By Zach Womble for The Gallatin News and Russell Vannozzi for The Robertson County Connection
High school coaches and players across the Midstate breathed a sigh of relief Tuesday afternoon as Gov. Bill Lee announced he will issue Executive Order 55, allowing contact to resume and fall sports to start on time.
Teams must follow the requirements of the TSSAA and non-TSSAA schools must follow equivalent guidelines. Non-school sponsored athletics should follow the updated Tennessee Pledge guidelines.
“We appreciate being able to work with Gov. Lee and his staff on this,” TSSAA Executive Director Bernard Childress said in a press release. “I am pleased that we were able to develop some very specific guidelines for every sport that will allow our kids to get out on their fields and fully participate in football and girls soccer this fall.”
Girls soccer practices can begin as soon as the order is signed. The first contest date remains scheduled for Aug. 17.
Football teams must complete heat acclimatization (two days of helmets only, three days in helmets and shoulder pads) before practicing in full pads, which is now permitted. The first games will be held as scheduled on Aug. 21 and the state championships are still set for Dec. 3-5 in Cookeville.
The three other fall sports – cross country, golf and volleyball – don’t fall in the high-risk category and are also allowed to begin their seasons on time.

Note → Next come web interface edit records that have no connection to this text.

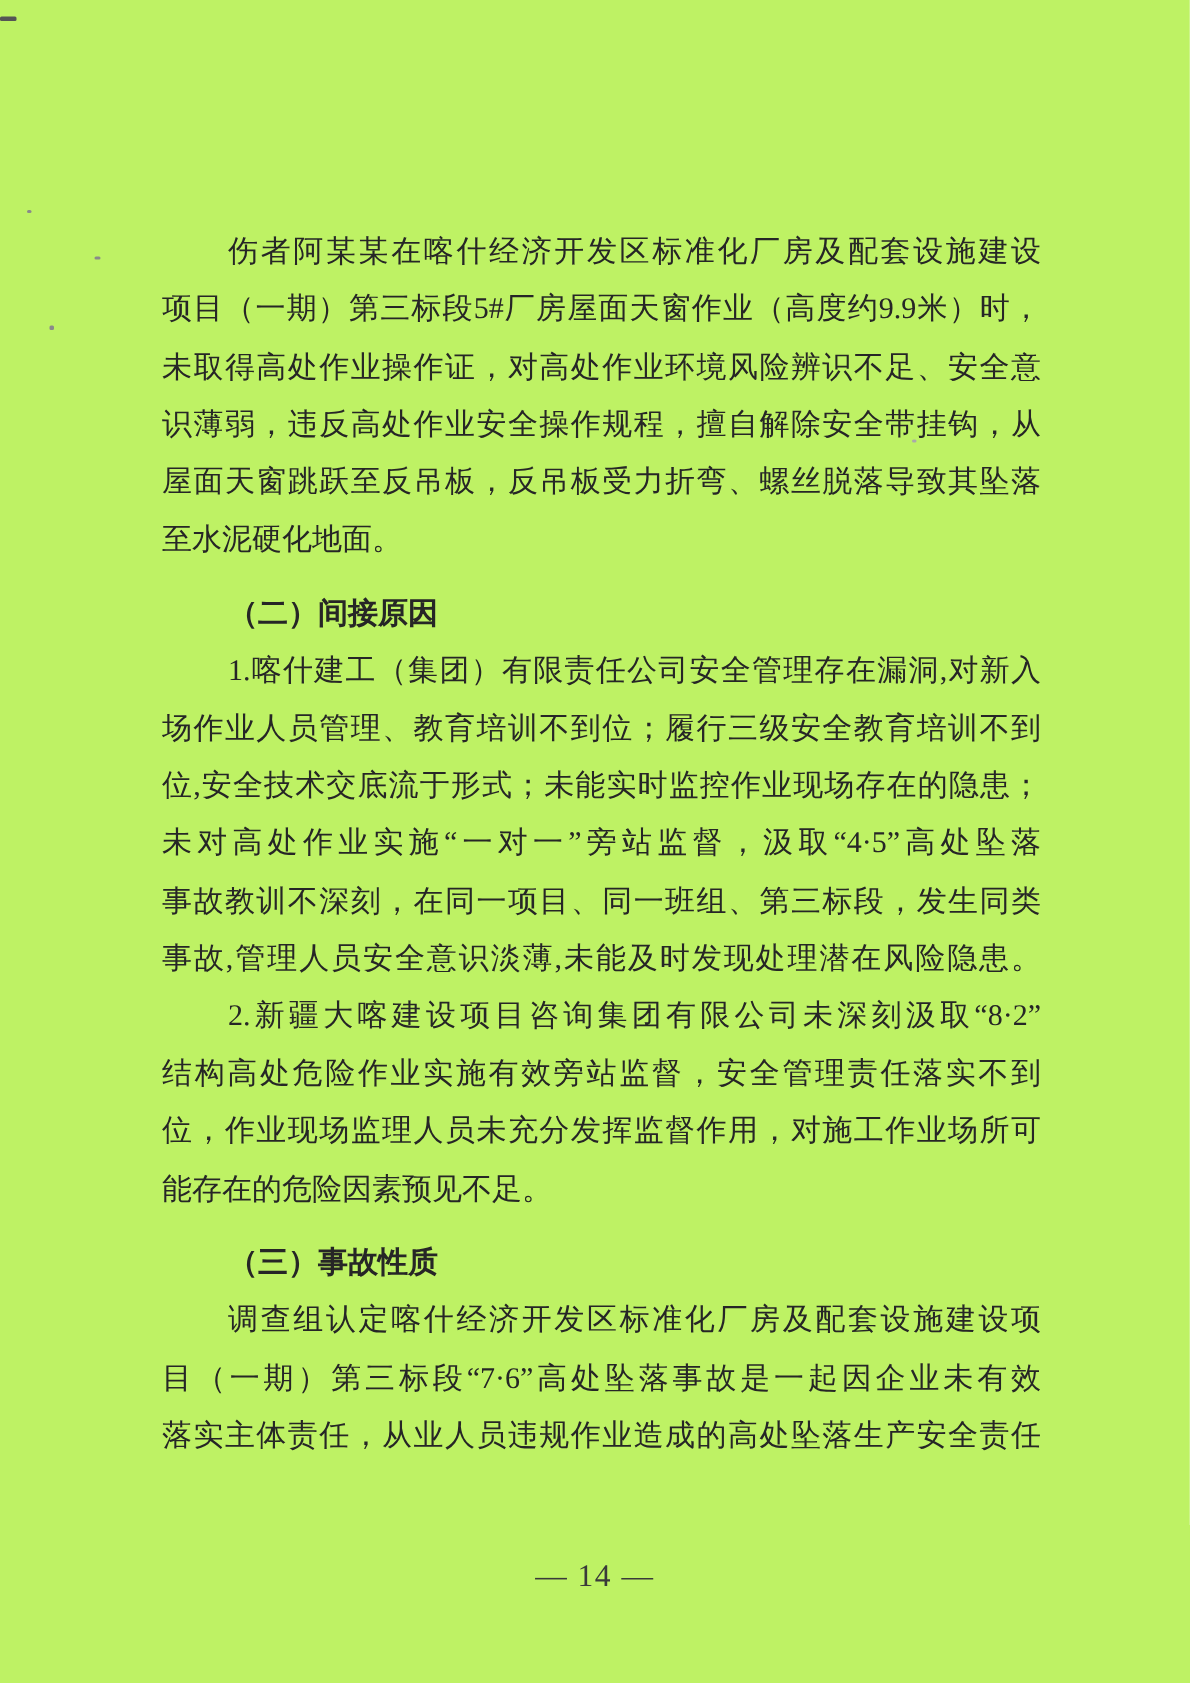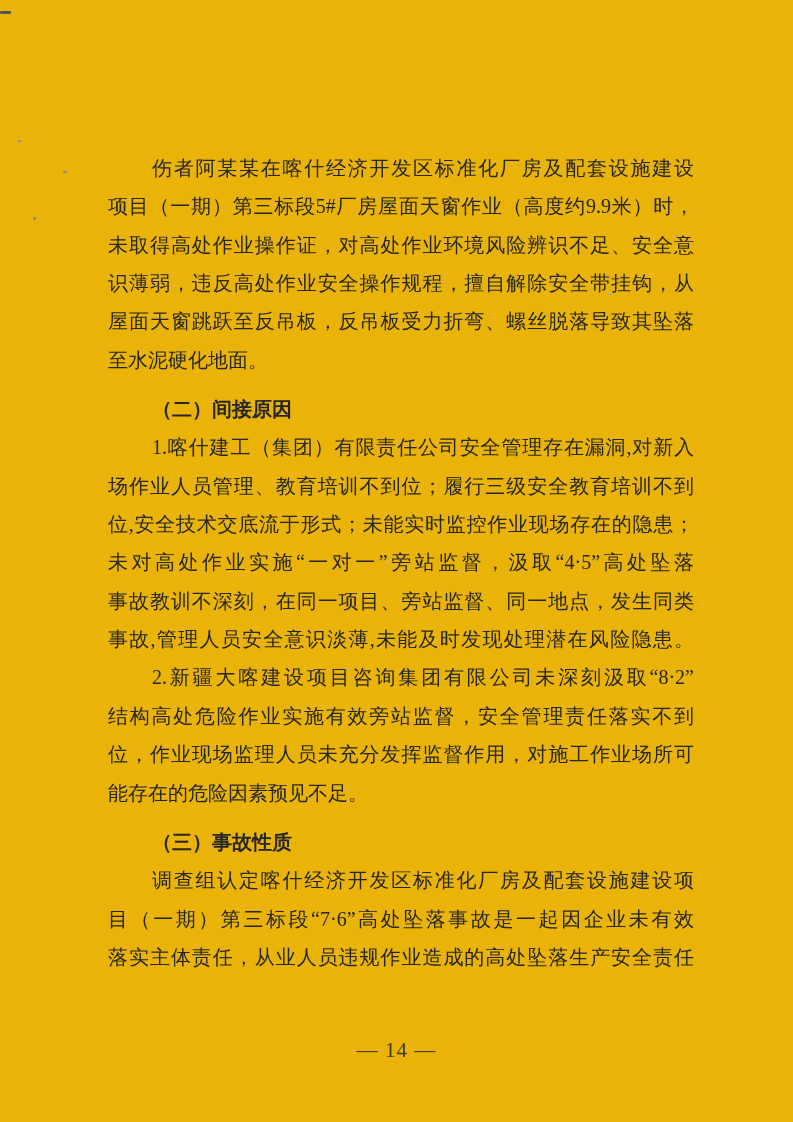--- a/index.html
+++ b/index.html
@@ -8,7 +8,7 @@
     position:relative;
     width:793px;height:1122px;
     background:#fefefdx;
-    background-color:#eab308;
+    background-color:#bef264;
     overflow:hidden;
     font-family:"Liberation Serif","DejaVu Serif",serif;
     color:#262626;

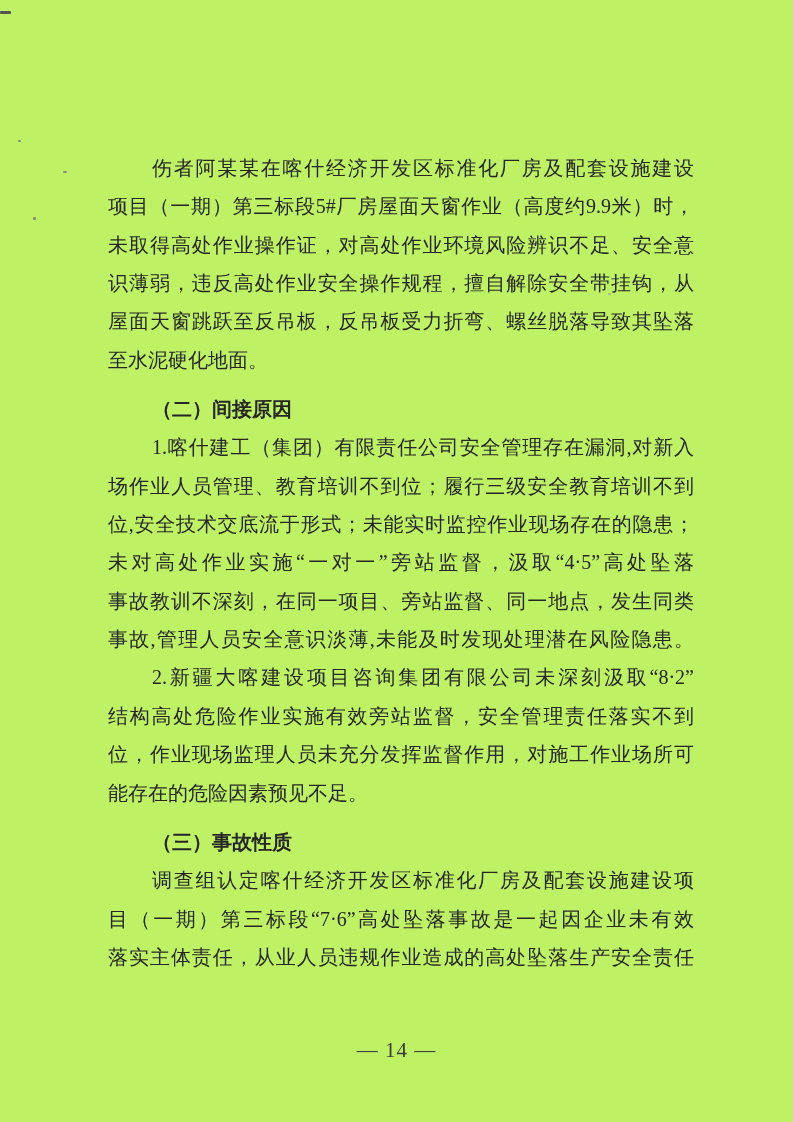--- a/index.html
+++ b/index.html
@@ -67,7 +67,7 @@
       <div class="line">场作业人员管理、教育培训不到位；履行三级安全教育培训不到</div>
       <div class="line">位,安全技术交底流于形式；未能实时监控作业现场存在的隐患；</div>
       <div class="line">未对高处作业实施“一对一”旁站监督，汲取“4·5”高处坠落</div>
-      <div class="line">事故教训不深刻，在同一项目、旁站监督、同一地点，发生同类</div>
+      <div class="line">事故教训不深刻，在同一项目、同一班组、第三标段，发生同类</div>
       <div class="line">事故,管理人员安全意识淡薄,未能及时发现处理潜在风险隐患。</div>
     </div>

Gallatin football coach Chad Watson said he is excited for his players and coaching staff.
“As coaches, we have been preparing our kids as if we would play Week 1 (against Lebanon) even though you think it may not happen in the back of your mind,” Watson said. “But now you get word that it will – (that) just makes me so excited. These coaches have been working extremely hard, and I’m just really excited for those kids and our coaches.”

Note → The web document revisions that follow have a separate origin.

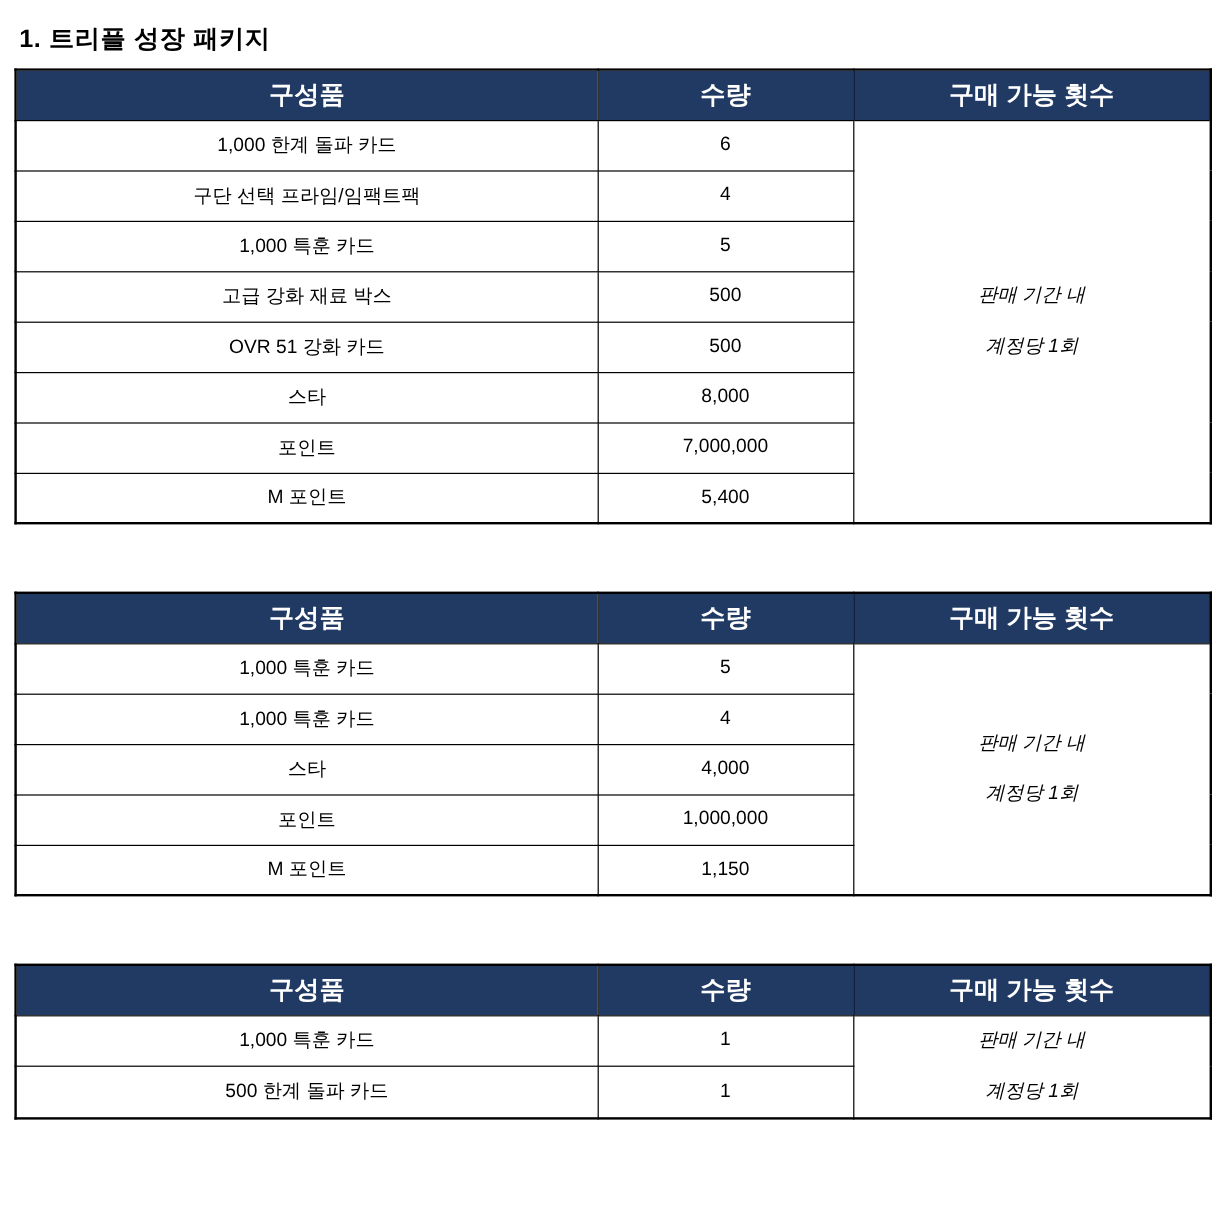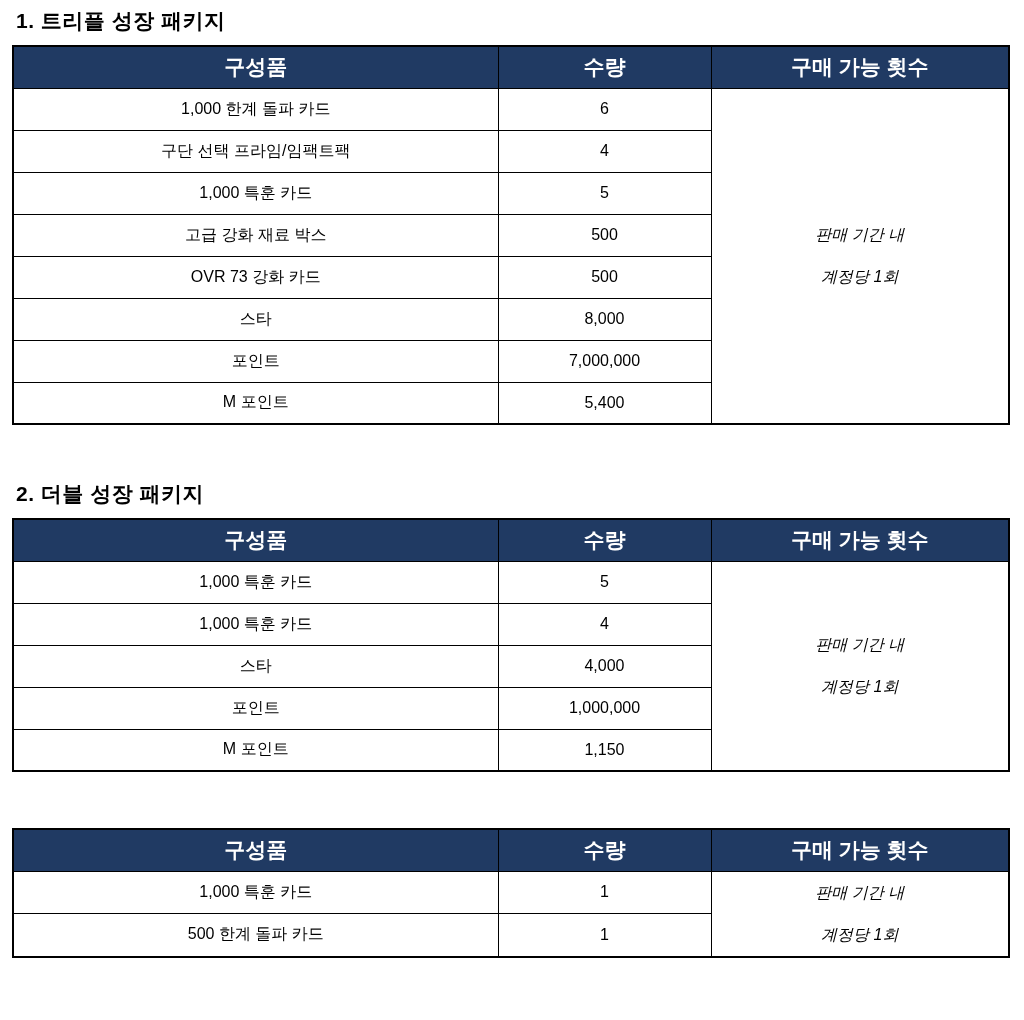--- a/index.html
+++ b/index.html
@@ -12,7 +12,7 @@
   .page {
     width: 1024px;
     height: 1020px;
-    padding: 8px 16px 0 12px;
+    padding: 20px 16px 0 12px;
     background: var(--page-bg, #ffffff);
     overflow: hidden;
   }

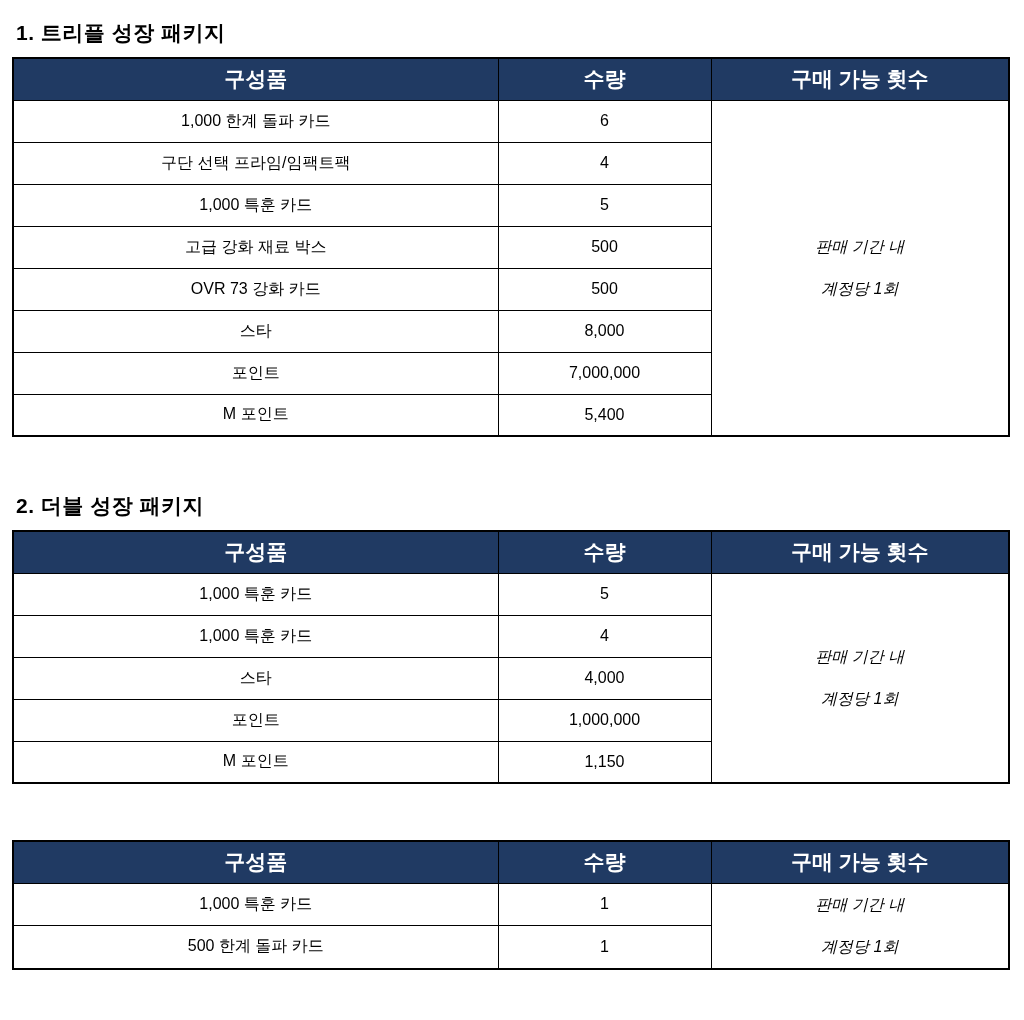--- a/index.html
+++ b/index.html
@@ -96,7 +96,7 @@
               <td>500</td>
             </tr>
             <tr>
-              <td>OVR 73 강화 카드</td>
+              <td>OVR 51 강화 카드</td>
               <td>500</td>
             </tr>
             <tr>

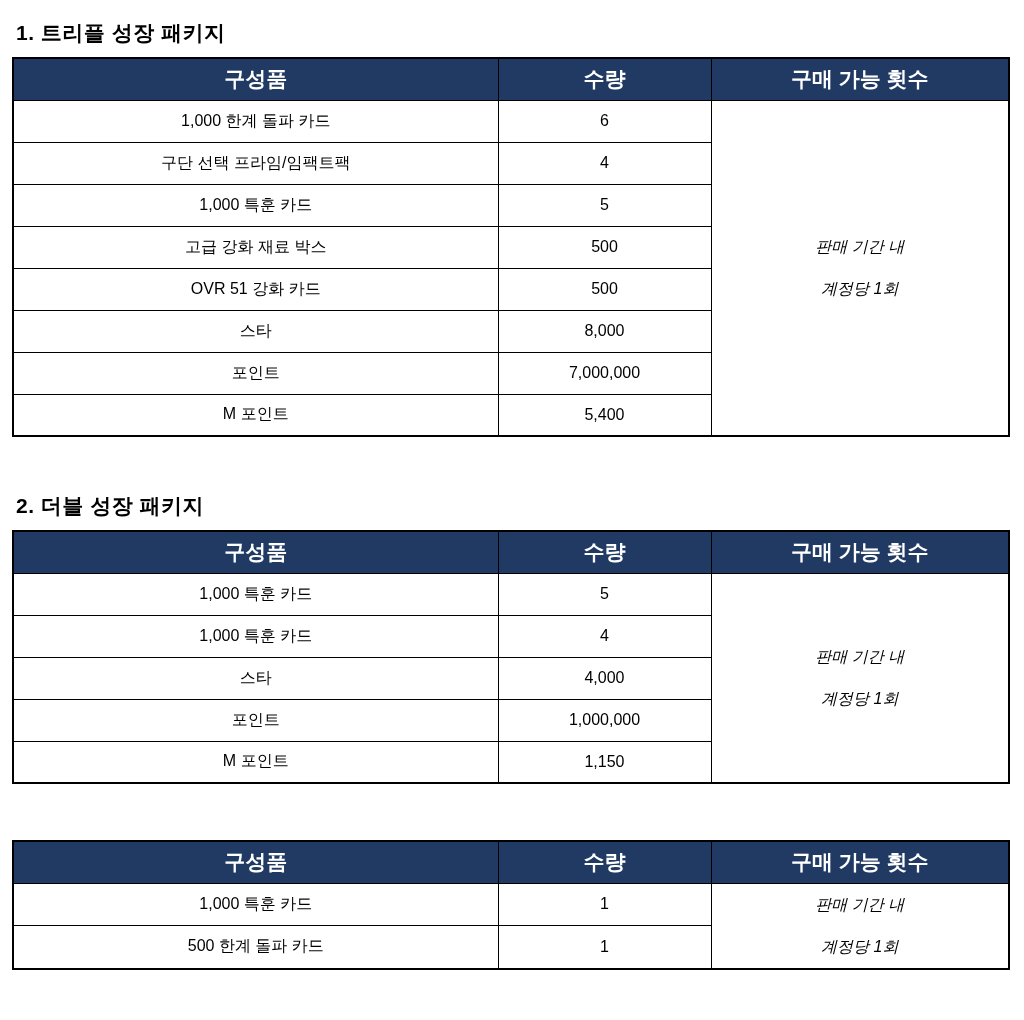--- a/index.html
+++ b/index.html
@@ -115,7 +115,6 @@
         </table>
       </section>
       <section class="section">
-        <div class="section-title">2. 더블 성장 패키지</div>
         <table class="pkg">
           <colgroup>
             <col class="col-item">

Pope John Paul II coach Justin Geisinger echoed Watson’s sentiments.
“Phenomenal news. It caught me off guard because this thing had been dragging out for so long,” he said. “We are so excited because I think we are in a good spot. We have been preparing the best we could, and (I) think we will hit the ground running.”
In a Board of Control meeting on July 22, the TSSAA adopted contingency plans and general regulations for how events must be conducted. Full return to play guidelines are available on the TSSAA website.
“This is good news for many kids and their families,” Childress said. “But the reality is that the virus will continue to be with us and we have to be smart about taming the spread. Every adult and every participant in every sport must do their part and follow the guidelines set forth by TSSAA and the Governor’s office to help mitigate these risks.”